If you followed Pro Tour and Grand Prix coverage from 2006-2012, there is no doubt that you may have seen footage or read an article that talks about a Top 8 featuring Paulo Vitor Damo da Rosa.
The longtime Pro player from Porto Alegre, Brazil has been a fixture of the Pro Tour for nearly a decade, as his incredible nine Pro Tour Top 8s since 2006 not only made him an easy vote for the 2012 Pro Tour Hall of Fame—the first year in which he was eligible—but also makes his already incredible fifteen Grand Prix Top 8s seem like an afterthought.
“I’ve been playing Magic since I was around eight- to nine-years-old, so for roughly 19 years, without ever stopping,” Damo da Rosa recollected. “My first Pro Tour was in 2003 [the World Championships], and the first year I went to all Pro Tours—which is when I start considering myself a professional Magic player—was 2006.”
While 2003 was the year of Damo da Rosa’s first Pro Tour, his first fond memories of the game begin before that, playing with old starters, first tournaments, and his self-exploration into Limited strategies.
While there are many people who can shape a person’s life and progression, three people specifically stood out to Damo da Rosa as influential in making him the player he is today.
“There are three people who have shaped me a lot as a player,” he said. “The first is my mother, who was always extremely supporting, more than she had any right to be I think. I started the game very young, and quickly enough I wanted to go to the store and spend the entire day playing. Rather than telling me no or letting her nine-year-old kid spend a day by himself with people who were sometimes much older, she would just go to the store with me and stay there, reading or doing her own things, until I was ready to leave. She did this many times, for hours at a time."
"Once I started playing competitively, she supported me even more. When I first traveled to big events, we didn’t have a ton of money, and traveling from Brazil is very expensive. She took a big leap of faith on me and that this whole Magic thing would pay off, and made personal sacrifices so that I could attend my first international tournaments. If it wasn’t for her, I would probably not be a Magic player, let alone a professional one."
"The second is Willy Edel. I met Willy at my first Pro Tour, in 2003, and since then he’s kind of been an older brother to me, inside and outside of the game. He had more experience than I did with traveling, playing in competitions and just doing things in other countries as a whole, and he guided me through all of those processes.
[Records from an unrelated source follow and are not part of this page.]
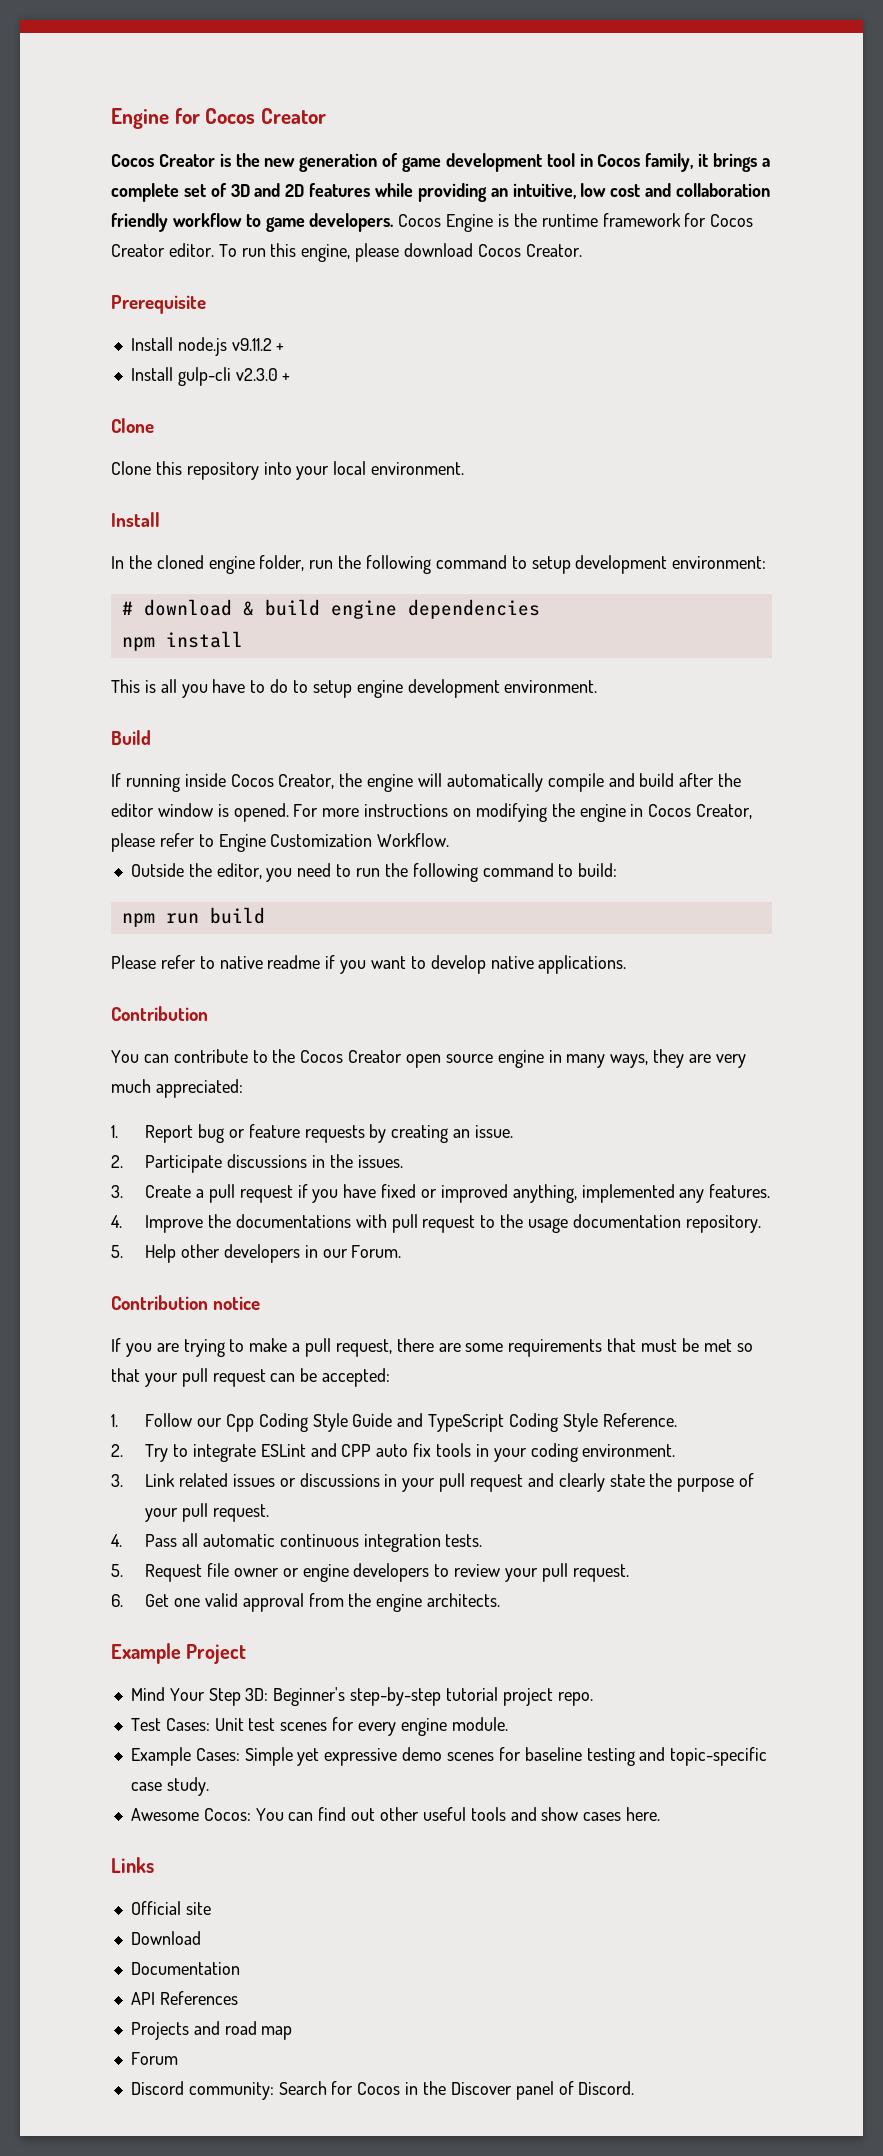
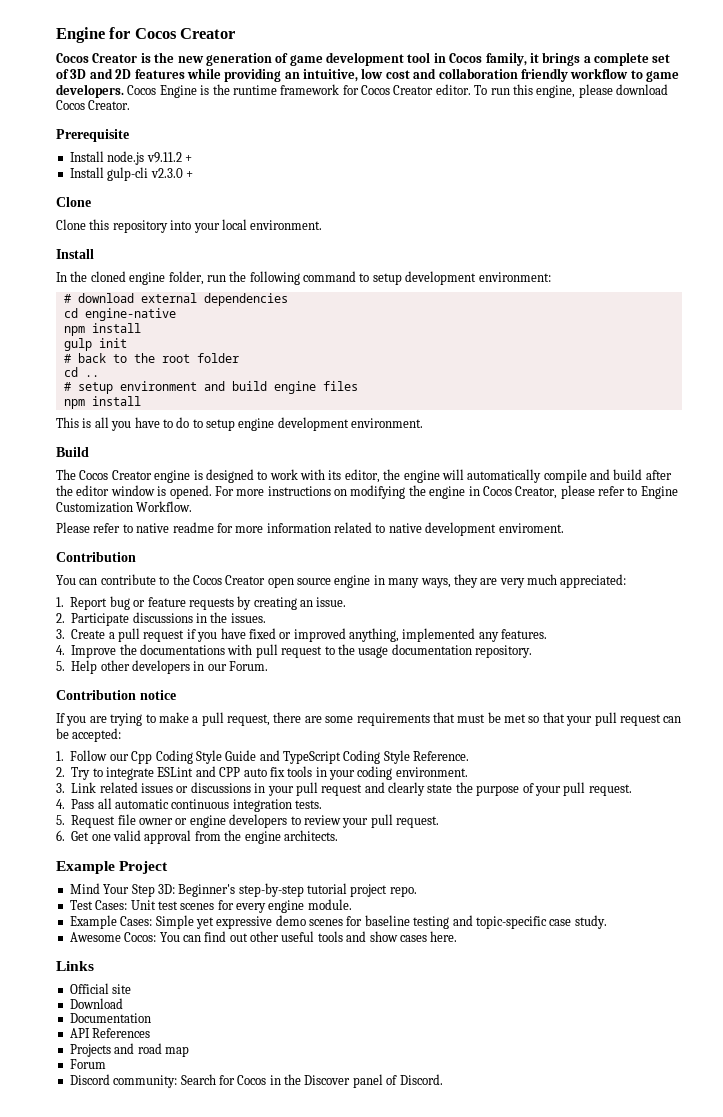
- # download & build engine dependencies
+ # download external dependencies
+ cd engine-native
+ npm install
+ gulp init
+ # back to the root folder
+ cd ..
+ # setup environment and build engine files
- If running inside Cocos Creator, the engine will automatically compile and build after the editor window is opened.
+ The Cocos Creator engine is designed to work with its editor, the engine will automatically compile and build after the editor window is opened.
- Outside the editor, you need to run the following command to build:
- npm run build
- Please refer to native readme if you want to develop native applications.
+ Please refer to native readme for more information related to native development enviroment.

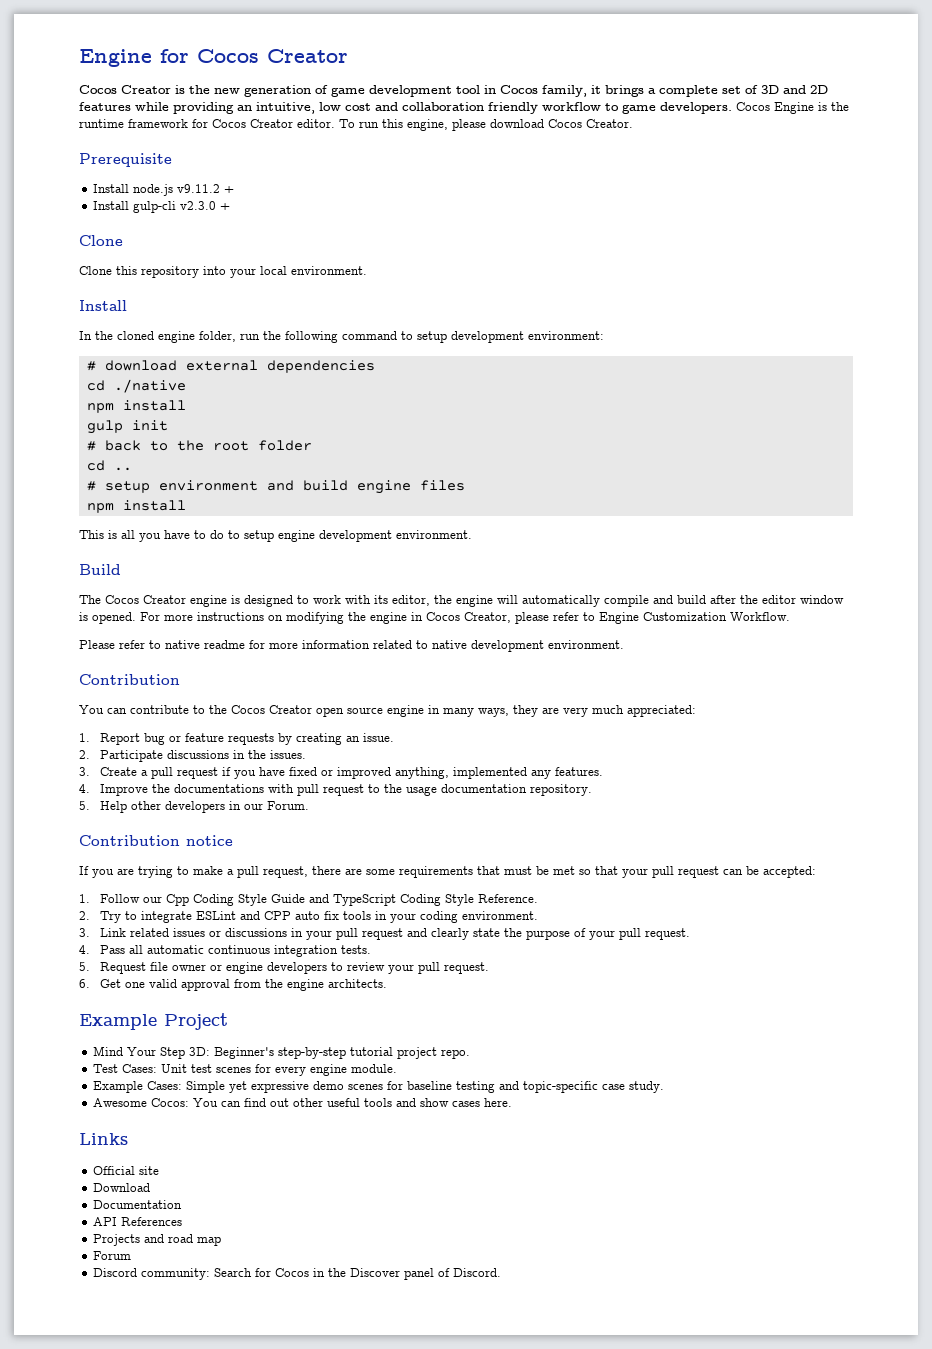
- cd engine-native
+ cd ./native
- Please refer to native readme for more information related to native development enviroment.
+ Please refer to native readme for more information related to native development environment.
He still does, even if I am substantially more experienced now."
"The third is Luis Scott-Vargas. I met Luis during a Cube Draft at Grand Prix Phoenix 2006, and we hit it off during a plane ride to Japan. Eventually we started testing together, until he decided to form the ChannelFireball team, and he invited me to be a part of it. Playing with ChannelFireball was an incredible change from what I was used to, and it catapulted my level of playing and also my level of enjoyment in the whole Pro Tour circuit. For a couple of years, we were the best team in the world in a way that had never been matched, and it was awesome to be a part of that. If it wasn’t for Luis, none of it would have happened.”
Paulo Vitor Damo da Rosa is not only South America’s best Magic player. He is among greats, a player with stats that come close to that of Jon Finkel and Kai Budde, and may very well exceed those two players with time.